In its Report under former Article 31 of the Convention of 3 December 1991, in the case of R.V. and Others v. the Netherlands (nos. 14084/88, 14085/88, 14086/88, 14087/88, 14088/88, 14109/88, 14173/88, 14195/88, 14196/88 and 14197/88), the European Commission of Human Rights found that the provisions of the Royal Decree of 5 August 1972 were incompatible with the requirements of Article 8 of the Convention, in that these legal rules lacked precision and adequate safeguards.
In the meantime, the Royal Decree of 5 August 1972 had been replaced by the 1987 Intelligence and Security Services Act (Wet op de inlichtingen- en veiligheidsdiensten; "the 1987 Act”), which entered into force on 1 February 1988. It provided for two branches of intelligence and security services, namely the National Security Service (BVD) and the Military Intelligence Service (Militaire Inlichtingendienst; "MID”).

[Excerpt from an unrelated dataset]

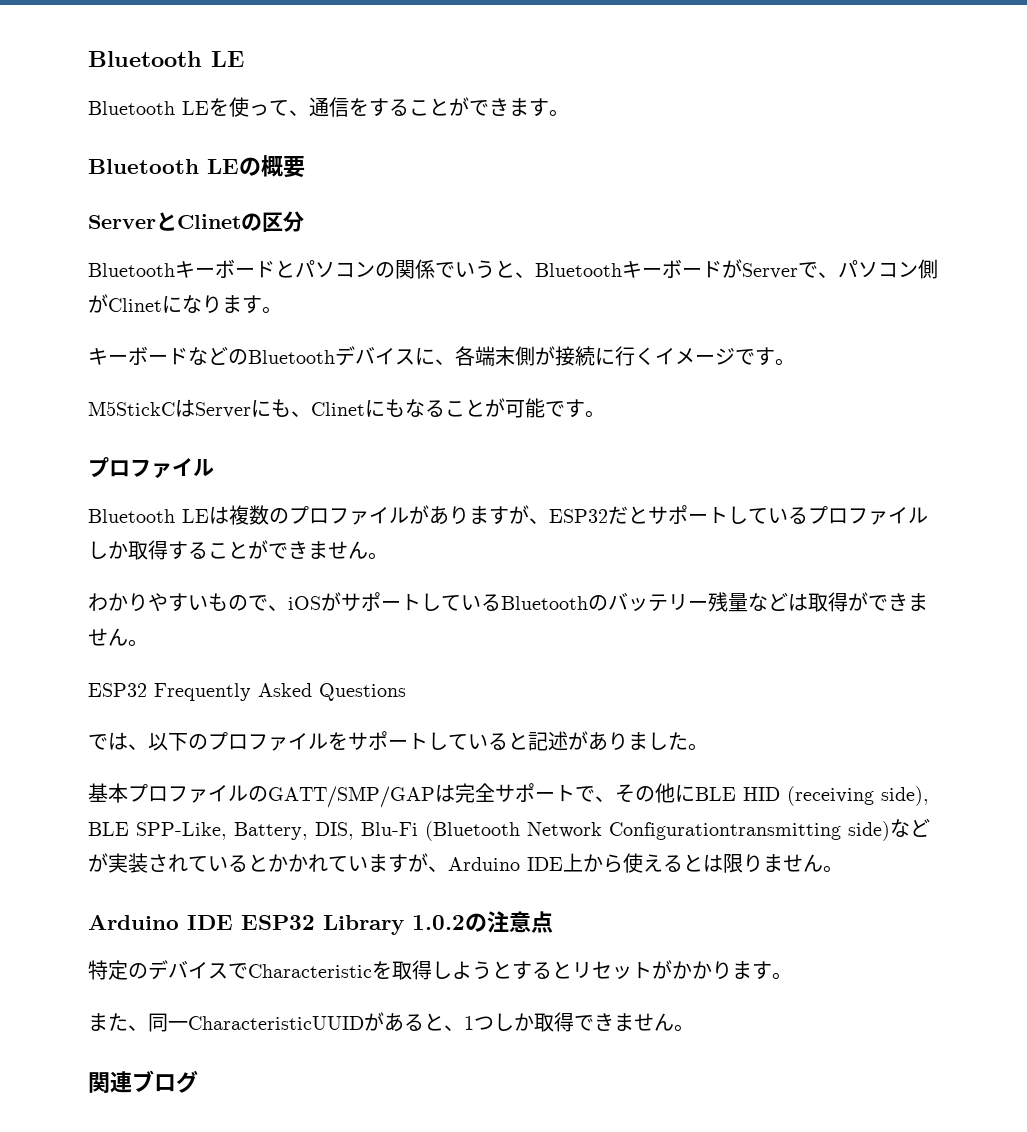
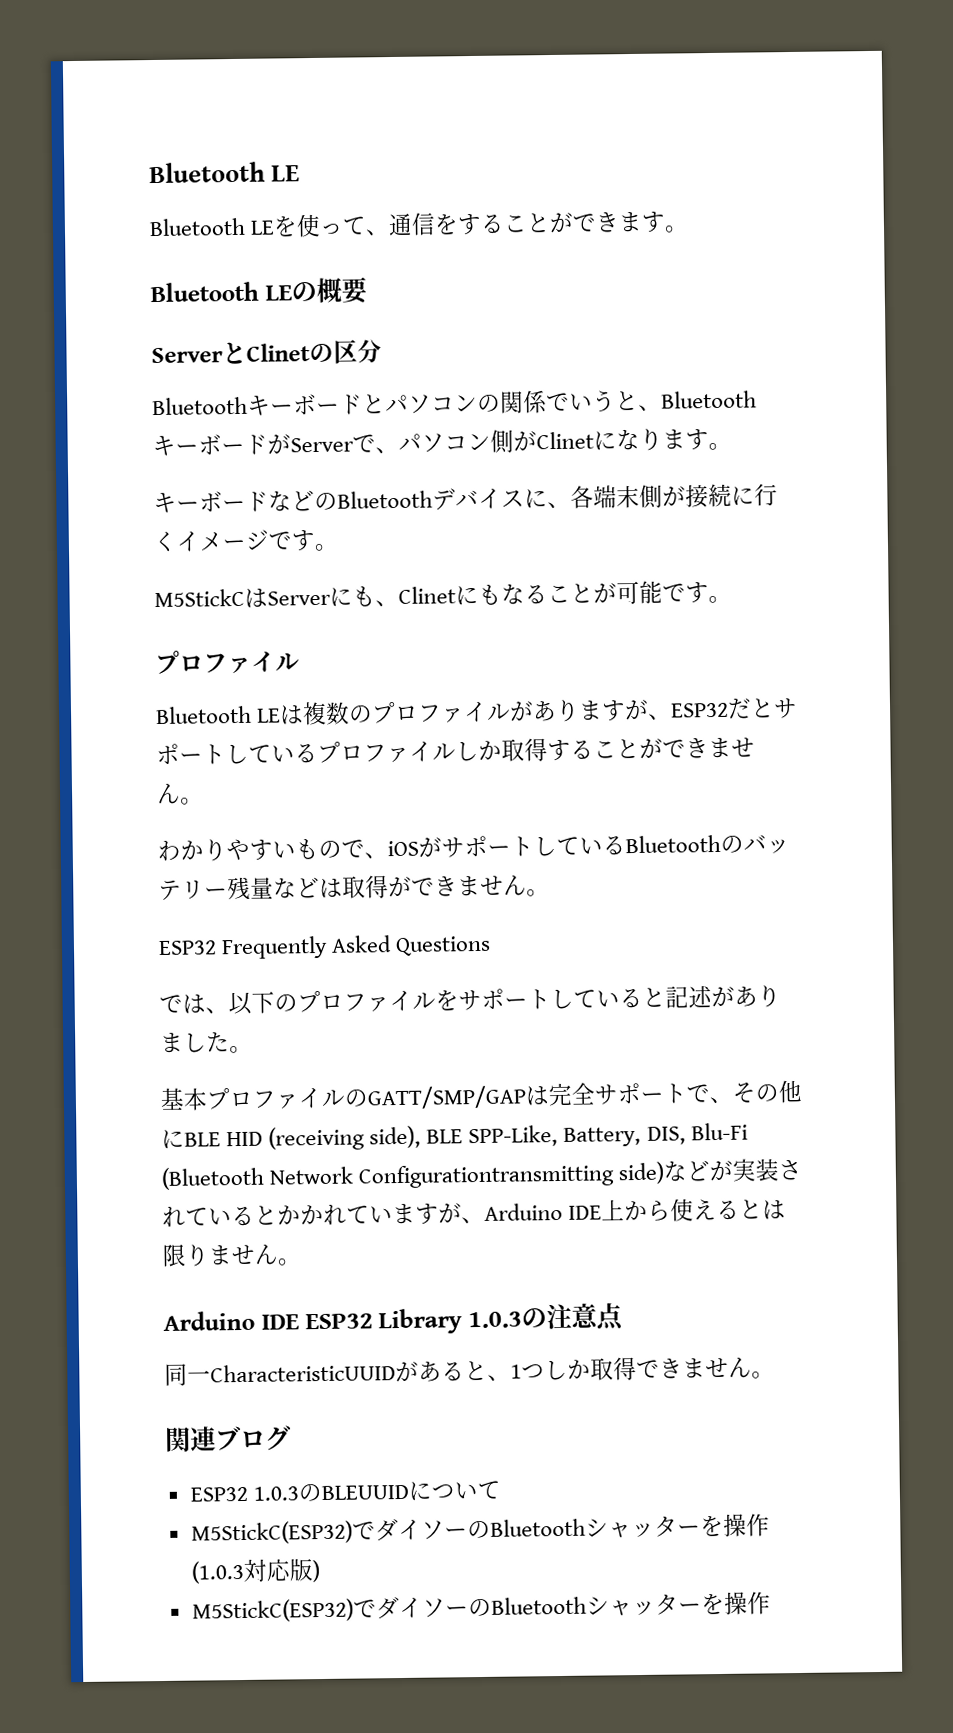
[412,915,465,930] 1.0.2 -> [468,1311,522,1329] 1.0.3
[88,960,792,980] [88,1013,148,1031] 特定のデバイスでCharacteristicを取得しようとするとリセットがかかります。 // また、 -> (624, 1316) none
(198, 1081) none -> [189,1480,501,1502] [190,1513,770,1545] [190,1558,320,1584] [191,1591,771,1623] // ESP32 1.0.3のBLEUUIDについて // M5StickC(ESP32)でダイソーのBluetoothシャッターを操作(1.0.3対応版) // M5StickC(ESP32)でダイソーのBluetoothシャッターを操作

Under Article 8 § 2 (a) of the 1987 Act, the BVD was entrusted inter alia with the task of collecting information about organisations or persons who, by the aims they pursue or their activities, give rise to serious suspicions that they constitute a danger for the continued existence of the democratic legal order, or for the security or for other weighty interests of the State. It was further charged with carrying out security screenings of public officials (Article 8 § 2 (b) of the 1987 Act) and furthering measures aimed at securing information the secrecy of which was required in the interest of the State or information of those parts of the public service and industry which, according the responsible Minister, was of vital importance for maintaining life in society (Article 8 § 2 (c) of the 1987 Act).
Article 14 of the 1987 Act provided:
"The coordinator and the heads of the [intelligence or security] services are to ensure:
a. the secrecy of information eligible for qualification as classified and of the sources of that information.
b. the safety of persons with whose cooperation that information is being gathered.”
Article 16 of the 1987 Act read in its relevant part:
"1. Personal data will only be gathered, recorded and provided to third parties by a [intelligence or security] service in so far as this is strictly necessary for carrying out its task as defined in this Act.
3. Our Minister concerned shall, in agreement with Our Minister of Justice, determine rules concerning the management of the collections of personal data that are being held by the [security] service concerned.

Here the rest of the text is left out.